Excerpted records Block Start
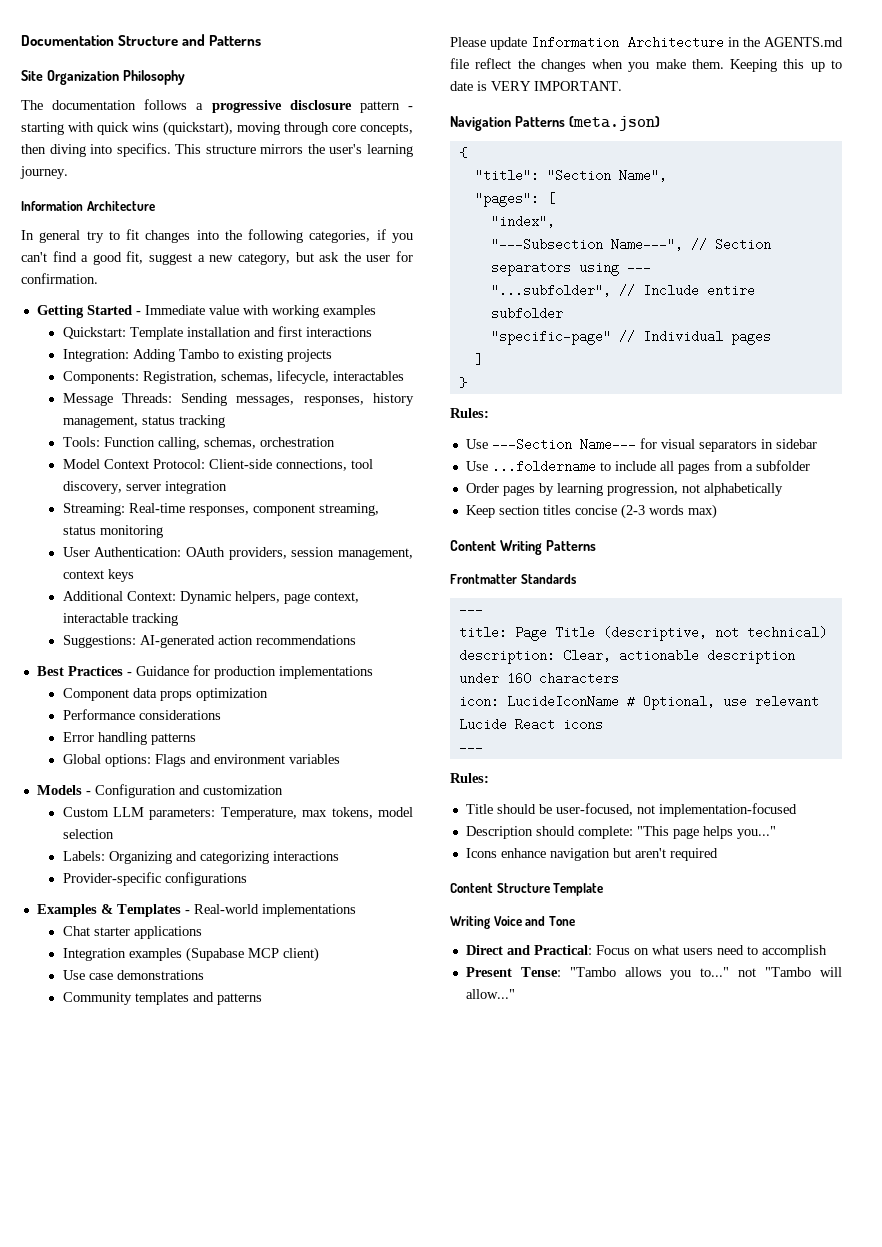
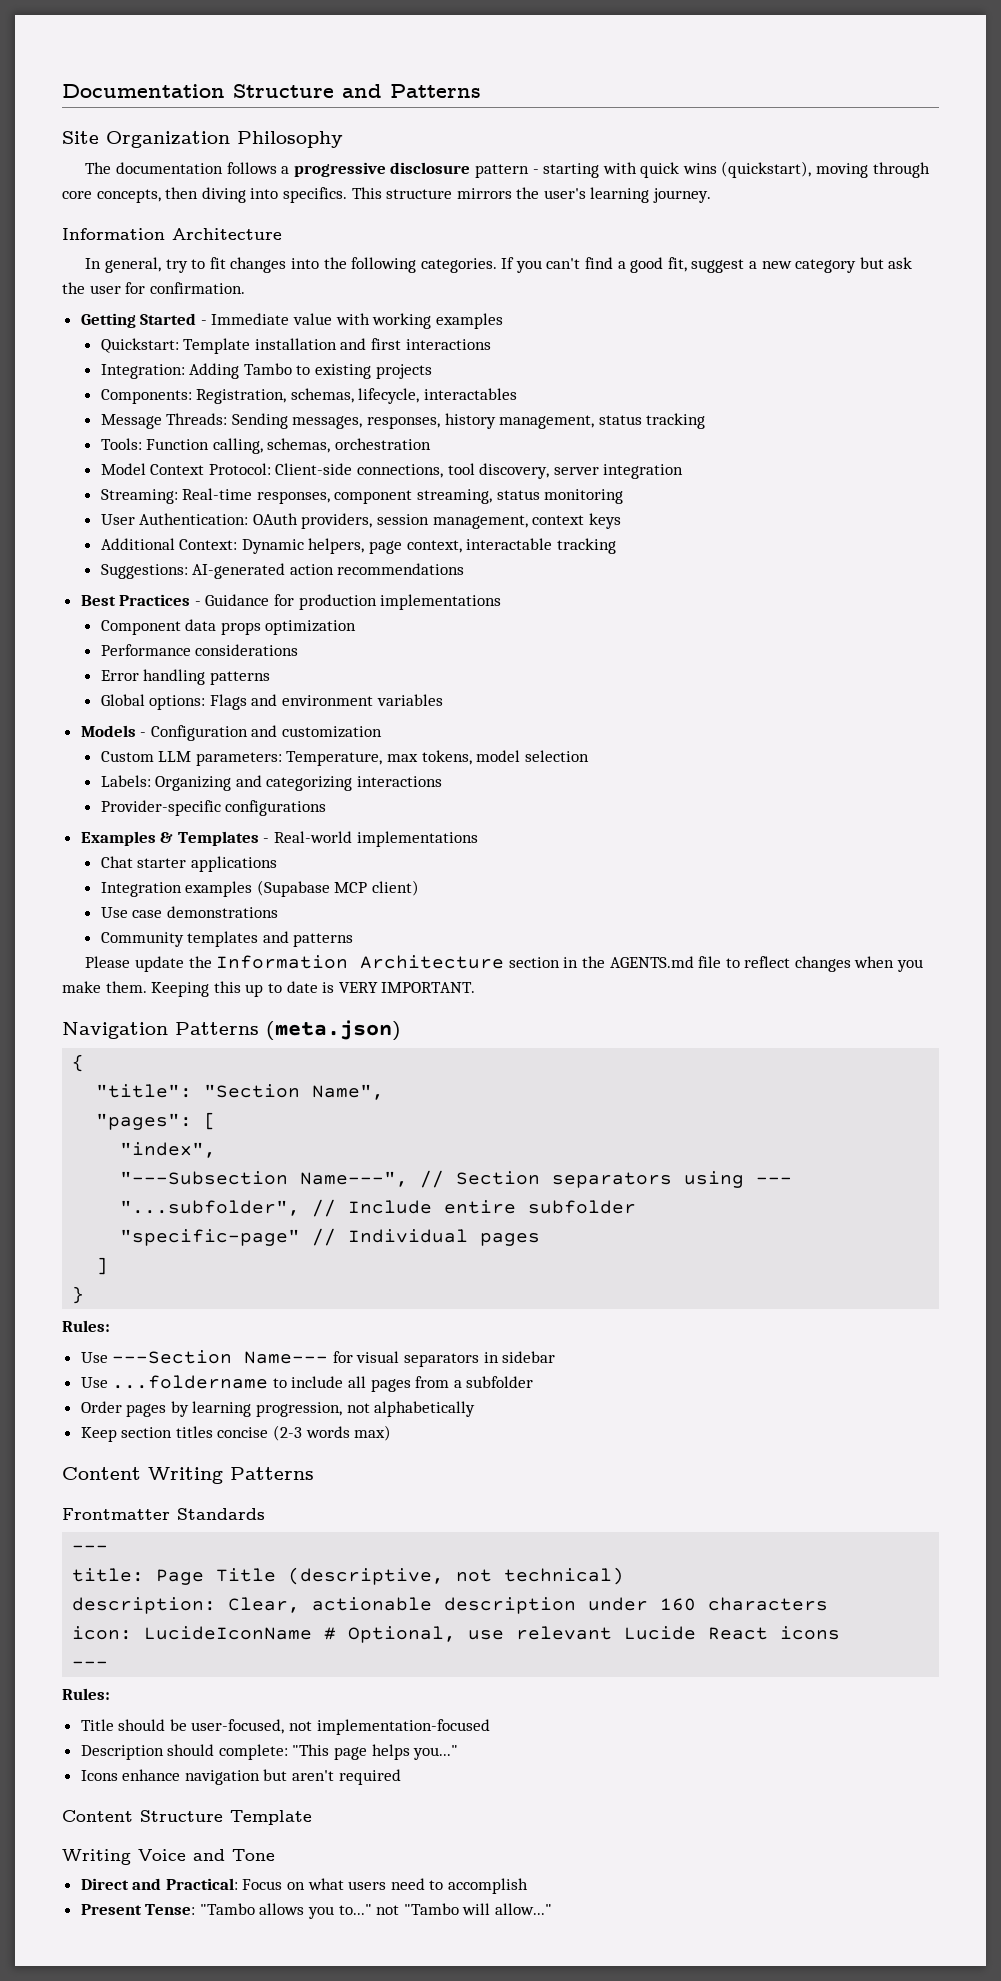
- In general try to fit changes into the following categories, if you can't find a good fit, suggest a new category, but ask the user for confirmation.
+ In general, try to fit changes into the following categories. If you can't find a good fit, suggest a new category but ask the user for confirmation.
- Please update Information Architecture in the AGENTS.md file reflect the changes when you make them.
+ Please update the Information Architecture section in the AGENTS.md file to reflect changes when you make them.

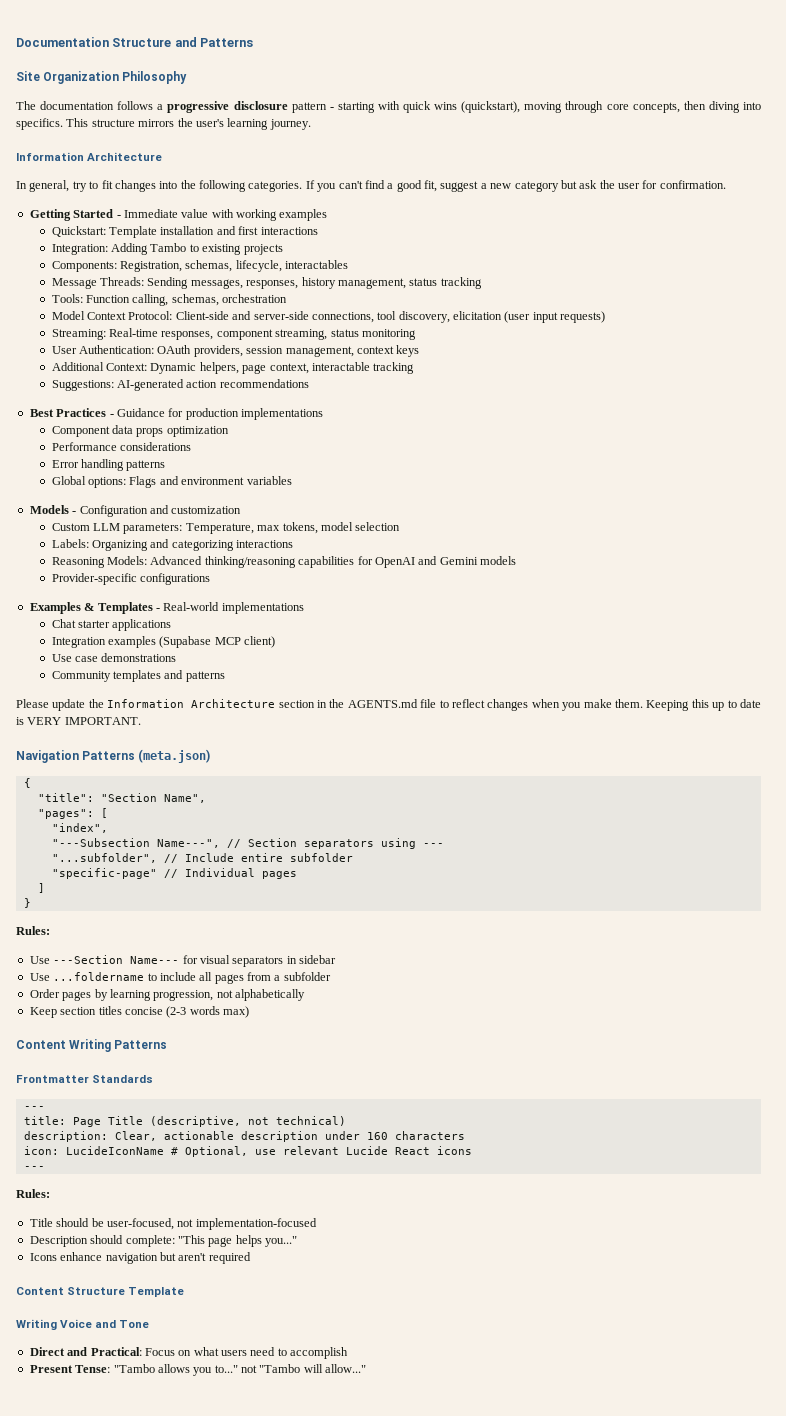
- Model Context Protocol: Client-side connections, tool discovery, server integration
+ Model Context Protocol: Client-side and server-side connections, tool discovery, elicitation (user input requests)
+ Reasoning Models: Advanced thinking/reasoning capabilities for OpenAI and Gemini models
Excerpted records Block End
## Prompt
Each entry above must be set down word for word; none of its pictures belong in the copy.

## Reply to the exercise
- In general try to fit changes into the following categories, if you can't find a good fit, suggest a new category, but ask the user for confirmation.
+ In general, try to fit changes into the following categories. If you can't find a good fit, suggest a new category but ask the user for confirmation.
- Please update Information Architecture in the AGENTS.md file reflect the changes when you make them.
+ Please update the Information Architecture section in the AGENTS.md file to reflect changes when you make them.

- Model Context Protocol: Client-side connections, tool discovery, server integration
+ Model Context Protocol: Client-side and server-side connections, tool discovery, elicitation (user input requests)
+ Reasoning Models: Advanced thinking/reasoning capabilities for OpenAI and Gemini models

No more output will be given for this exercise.